Extracted material —

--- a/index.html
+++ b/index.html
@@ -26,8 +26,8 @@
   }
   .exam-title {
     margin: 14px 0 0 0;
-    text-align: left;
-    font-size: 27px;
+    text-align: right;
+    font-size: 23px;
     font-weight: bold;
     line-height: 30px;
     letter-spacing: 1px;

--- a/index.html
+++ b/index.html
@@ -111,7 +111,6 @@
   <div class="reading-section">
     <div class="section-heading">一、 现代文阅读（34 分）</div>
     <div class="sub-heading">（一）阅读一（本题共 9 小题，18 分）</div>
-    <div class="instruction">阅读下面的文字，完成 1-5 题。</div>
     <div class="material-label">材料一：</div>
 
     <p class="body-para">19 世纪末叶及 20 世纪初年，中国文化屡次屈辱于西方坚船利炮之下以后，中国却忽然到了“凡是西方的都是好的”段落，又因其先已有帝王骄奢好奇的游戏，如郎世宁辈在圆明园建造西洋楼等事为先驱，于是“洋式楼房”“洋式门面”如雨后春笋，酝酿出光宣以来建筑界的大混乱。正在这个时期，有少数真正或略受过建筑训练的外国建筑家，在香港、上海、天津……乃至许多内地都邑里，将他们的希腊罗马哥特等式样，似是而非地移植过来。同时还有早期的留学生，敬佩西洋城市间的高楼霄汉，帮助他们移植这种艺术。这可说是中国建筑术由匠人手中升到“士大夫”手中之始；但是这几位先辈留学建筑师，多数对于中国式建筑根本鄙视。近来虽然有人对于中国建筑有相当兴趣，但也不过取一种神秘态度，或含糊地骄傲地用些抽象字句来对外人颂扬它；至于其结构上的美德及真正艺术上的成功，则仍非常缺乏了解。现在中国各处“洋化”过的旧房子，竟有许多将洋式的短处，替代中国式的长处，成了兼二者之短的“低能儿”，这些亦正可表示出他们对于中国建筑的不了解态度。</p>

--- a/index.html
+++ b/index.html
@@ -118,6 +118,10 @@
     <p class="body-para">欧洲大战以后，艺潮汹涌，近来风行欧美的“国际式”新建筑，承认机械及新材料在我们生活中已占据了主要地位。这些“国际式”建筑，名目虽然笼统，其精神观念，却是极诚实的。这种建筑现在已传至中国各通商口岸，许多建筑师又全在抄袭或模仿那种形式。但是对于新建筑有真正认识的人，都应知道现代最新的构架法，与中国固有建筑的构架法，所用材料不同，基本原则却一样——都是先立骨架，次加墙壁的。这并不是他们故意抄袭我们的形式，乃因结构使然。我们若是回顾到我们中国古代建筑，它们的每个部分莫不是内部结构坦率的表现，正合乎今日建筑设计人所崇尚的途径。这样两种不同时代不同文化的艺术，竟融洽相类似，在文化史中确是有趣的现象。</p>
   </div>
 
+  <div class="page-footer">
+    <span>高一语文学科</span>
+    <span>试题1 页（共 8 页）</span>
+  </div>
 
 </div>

--

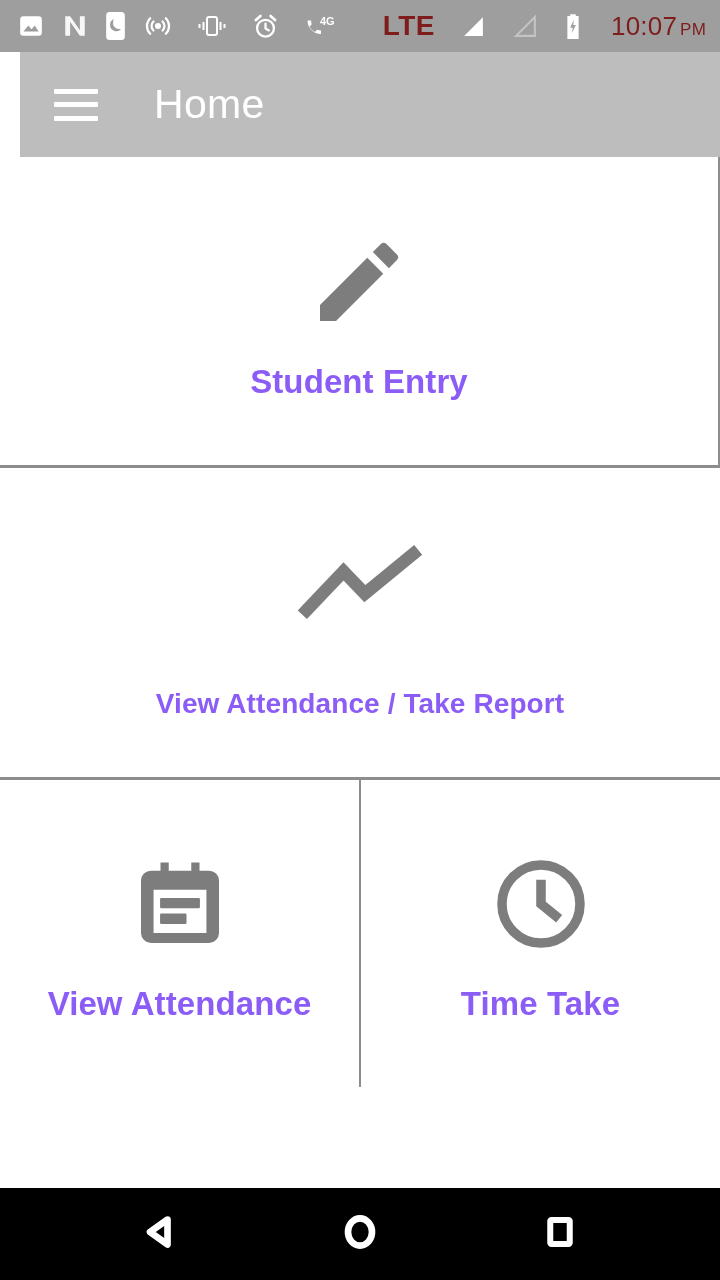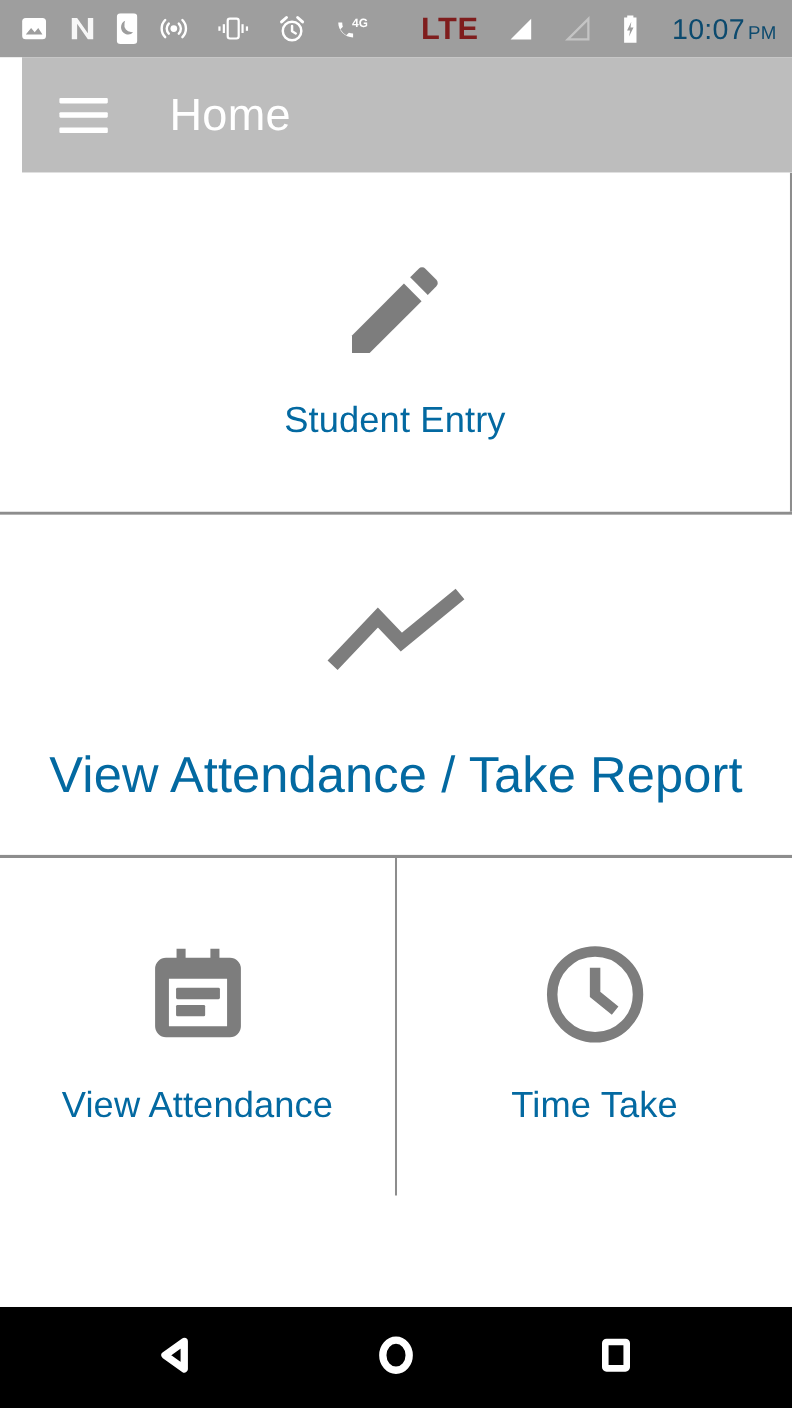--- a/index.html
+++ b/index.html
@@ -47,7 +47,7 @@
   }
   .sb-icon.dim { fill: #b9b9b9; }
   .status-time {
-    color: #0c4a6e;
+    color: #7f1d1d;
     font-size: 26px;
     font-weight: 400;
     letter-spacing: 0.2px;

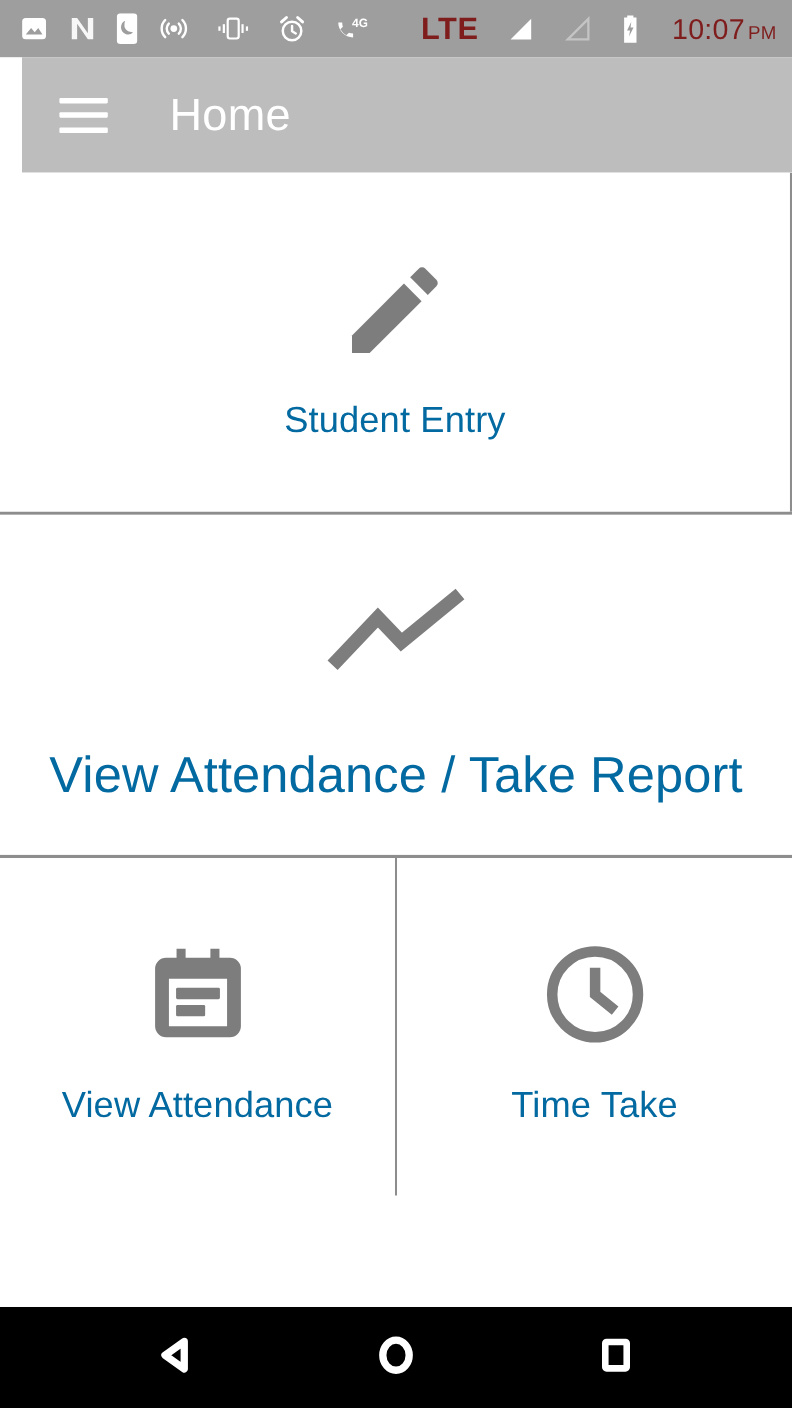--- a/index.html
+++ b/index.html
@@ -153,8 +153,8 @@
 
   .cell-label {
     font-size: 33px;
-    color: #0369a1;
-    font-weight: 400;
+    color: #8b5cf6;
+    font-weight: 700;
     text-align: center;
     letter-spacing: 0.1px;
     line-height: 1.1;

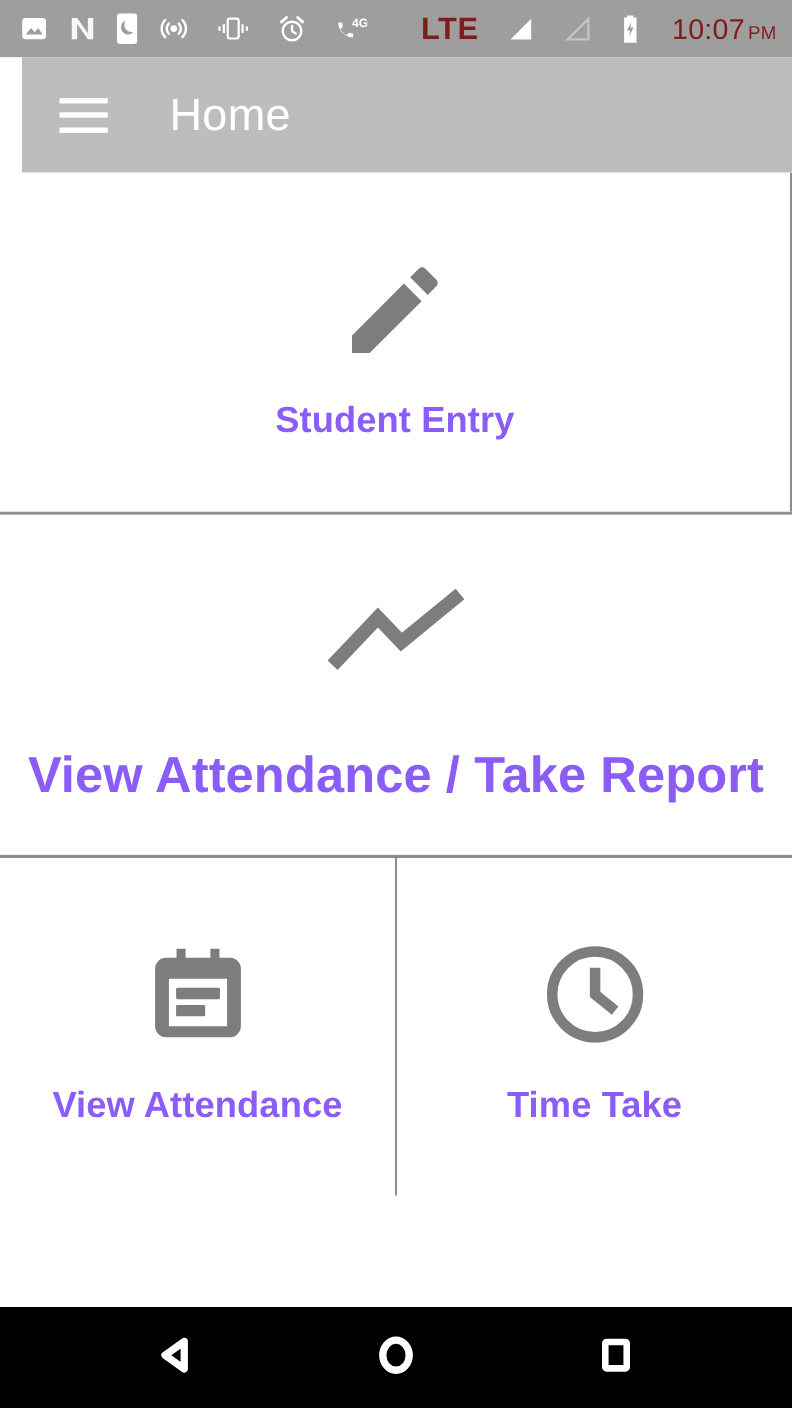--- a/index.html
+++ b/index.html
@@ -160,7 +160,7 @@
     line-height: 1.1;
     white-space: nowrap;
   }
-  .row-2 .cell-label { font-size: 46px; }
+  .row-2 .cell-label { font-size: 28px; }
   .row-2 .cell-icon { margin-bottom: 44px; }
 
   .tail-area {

...

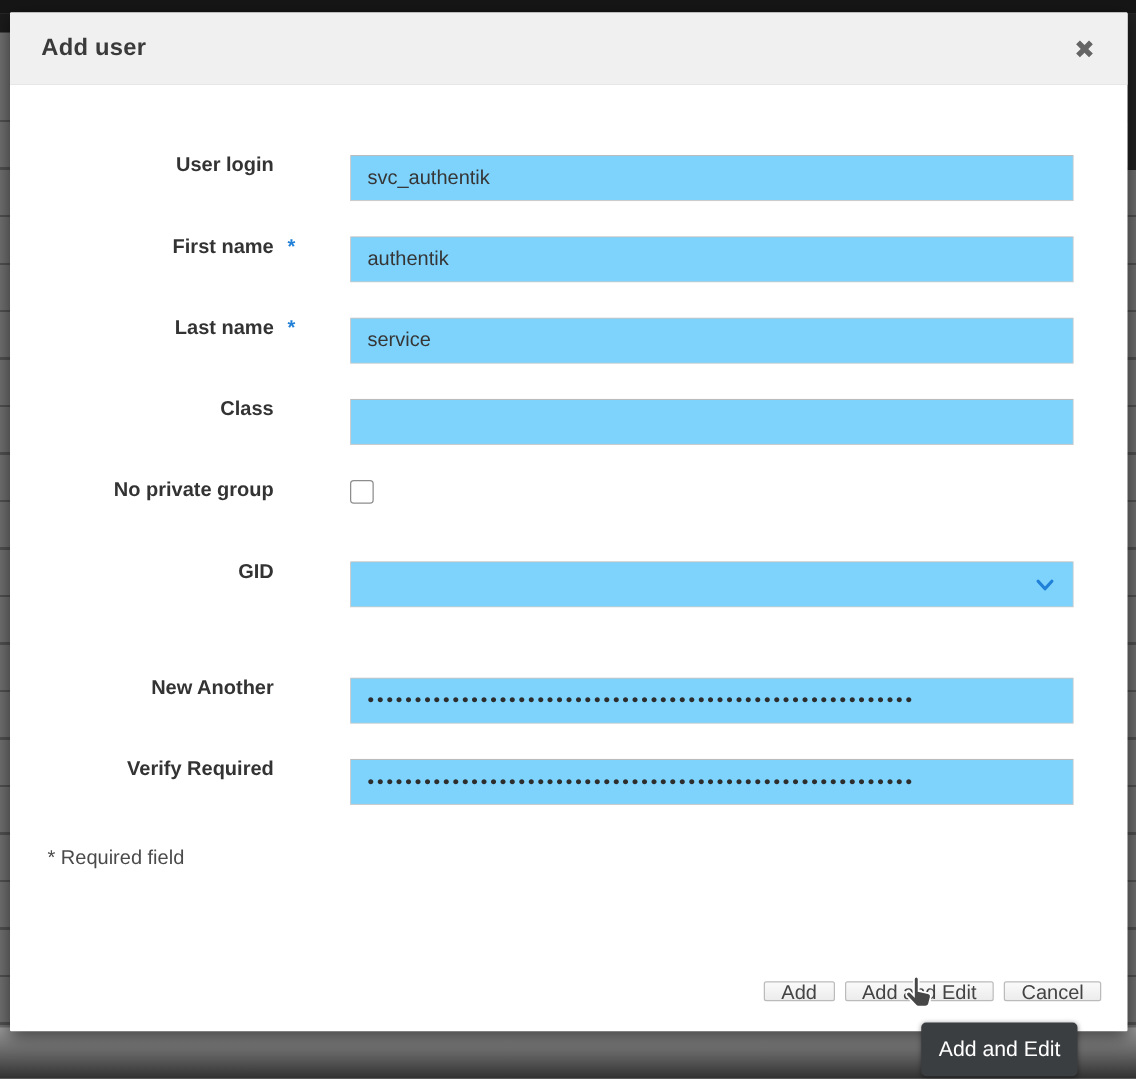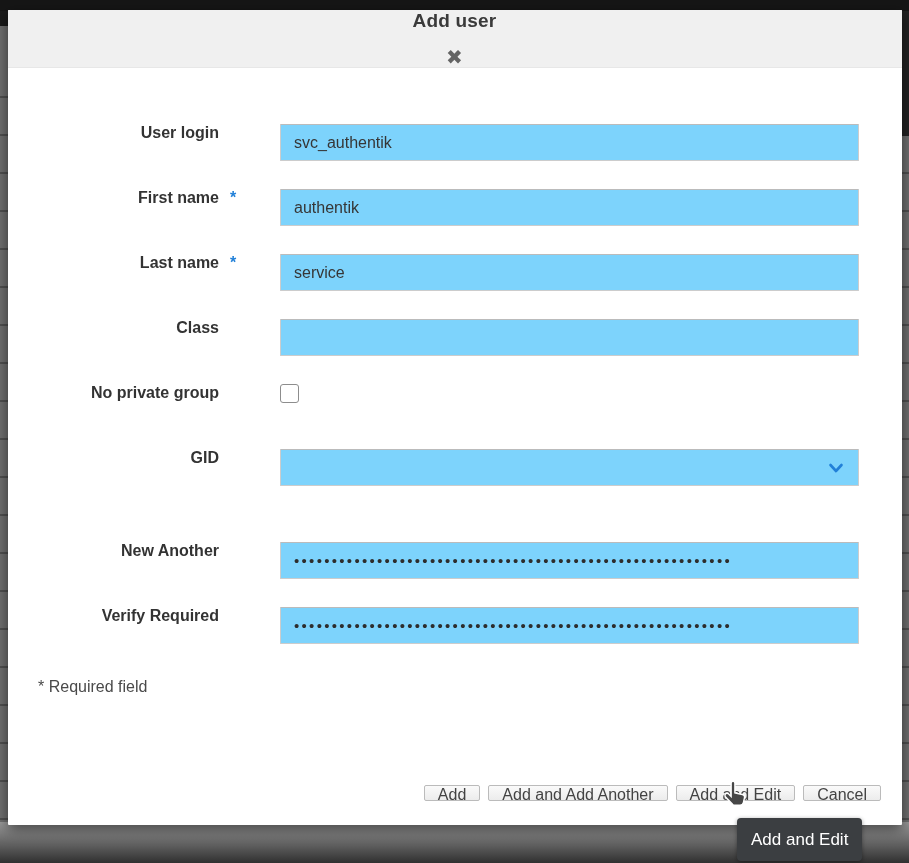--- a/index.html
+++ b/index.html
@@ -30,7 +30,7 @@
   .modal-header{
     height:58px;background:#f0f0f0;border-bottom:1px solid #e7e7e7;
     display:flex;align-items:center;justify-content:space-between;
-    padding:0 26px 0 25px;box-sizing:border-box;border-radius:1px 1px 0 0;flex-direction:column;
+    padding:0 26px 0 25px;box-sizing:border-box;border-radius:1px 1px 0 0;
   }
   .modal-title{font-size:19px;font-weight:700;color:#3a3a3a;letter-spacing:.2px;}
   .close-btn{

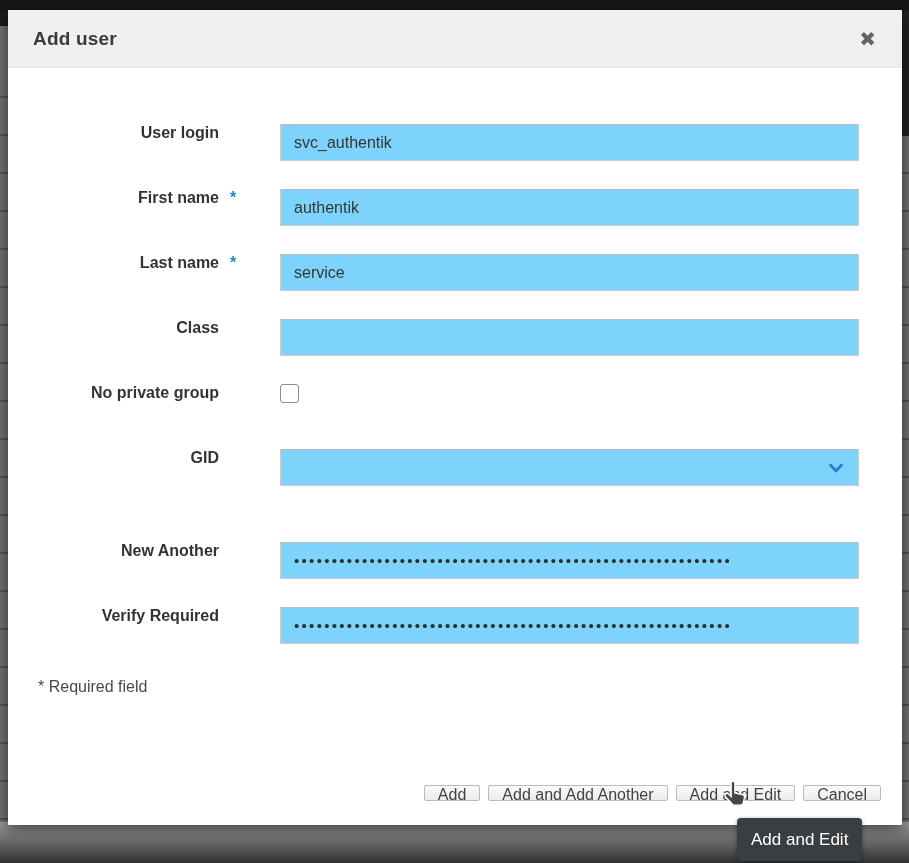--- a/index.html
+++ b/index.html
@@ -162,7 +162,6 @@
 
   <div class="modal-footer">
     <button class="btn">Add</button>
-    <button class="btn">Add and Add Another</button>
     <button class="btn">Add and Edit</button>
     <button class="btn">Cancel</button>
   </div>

Work instruction — For the records above, state how many lines contain "spacing", and nothing more.

Result of the task — 4